Records from a data source
┌────────

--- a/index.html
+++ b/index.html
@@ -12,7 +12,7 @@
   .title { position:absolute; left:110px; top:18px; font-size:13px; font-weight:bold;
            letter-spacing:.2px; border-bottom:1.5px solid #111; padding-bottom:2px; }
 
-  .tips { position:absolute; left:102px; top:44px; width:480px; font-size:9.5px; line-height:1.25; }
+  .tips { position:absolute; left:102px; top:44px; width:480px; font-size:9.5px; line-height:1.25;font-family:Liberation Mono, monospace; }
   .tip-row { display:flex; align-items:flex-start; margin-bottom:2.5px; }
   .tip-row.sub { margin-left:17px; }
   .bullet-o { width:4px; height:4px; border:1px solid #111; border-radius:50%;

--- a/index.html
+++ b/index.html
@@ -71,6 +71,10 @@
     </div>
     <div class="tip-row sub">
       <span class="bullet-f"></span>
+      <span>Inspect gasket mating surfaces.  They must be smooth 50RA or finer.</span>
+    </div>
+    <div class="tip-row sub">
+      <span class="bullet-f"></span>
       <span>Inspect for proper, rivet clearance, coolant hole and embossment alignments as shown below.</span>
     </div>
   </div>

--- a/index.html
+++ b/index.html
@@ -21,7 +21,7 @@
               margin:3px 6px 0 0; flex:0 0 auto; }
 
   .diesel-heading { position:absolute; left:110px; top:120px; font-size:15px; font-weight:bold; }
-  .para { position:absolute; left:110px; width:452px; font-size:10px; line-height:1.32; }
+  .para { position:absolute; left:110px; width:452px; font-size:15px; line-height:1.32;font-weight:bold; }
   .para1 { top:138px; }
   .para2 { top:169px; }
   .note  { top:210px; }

└────────

Description of the task: All entries must be duplicated exactly, with none left out.

Solution for this problem:
--- a/index.html
+++ b/index.html
@@ -12,7 +12,7 @@
   .title { position:absolute; left:110px; top:18px; font-size:13px; font-weight:bold;
            letter-spacing:.2px; border-bottom:1.5px solid #111; padding-bottom:2px; }
 
-  .tips { position:absolute; left:102px; top:44px; width:480px; font-size:9.5px; line-height:1.25; }
+  .tips { position:absolute; left:102px; top:44px; width:480px; font-size:9.5px; line-height:1.25;font-family:Liberation Mono, monospace; }
   .tip-row { display:flex; align-items:flex-start; margin-bottom:2.5px; }
   .tip-row.sub { margin-left:17px; }
   .bullet-o { width:4px; height:4px; border:1px solid #111; border-radius:50%;

--- a/index.html
+++ b/index.html
@@ -71,6 +71,10 @@
     </div>
     <div class="tip-row sub">
       <span class="bullet-f"></span>
+      <span>Inspect gasket mating surfaces.  They must be smooth 50RA or finer.</span>
+    </div>
+    <div class="tip-row sub">
+      <span class="bullet-f"></span>
       <span>Inspect for proper, rivet clearance, coolant hole and embossment alignments as shown below.</span>
     </div>
   </div>

--- a/index.html
+++ b/index.html
@@ -21,7 +21,7 @@
               margin:3px 6px 0 0; flex:0 0 auto; }
 
   .diesel-heading { position:absolute; left:110px; top:120px; font-size:15px; font-weight:bold; }
-  .para { position:absolute; left:110px; width:452px; font-size:10px; line-height:1.32; }
+  .para { position:absolute; left:110px; width:452px; font-size:15px; line-height:1.32;font-weight:bold; }
   .para1 { top:138px; }
   .para2 { top:169px; }
   .note  { top:210px; }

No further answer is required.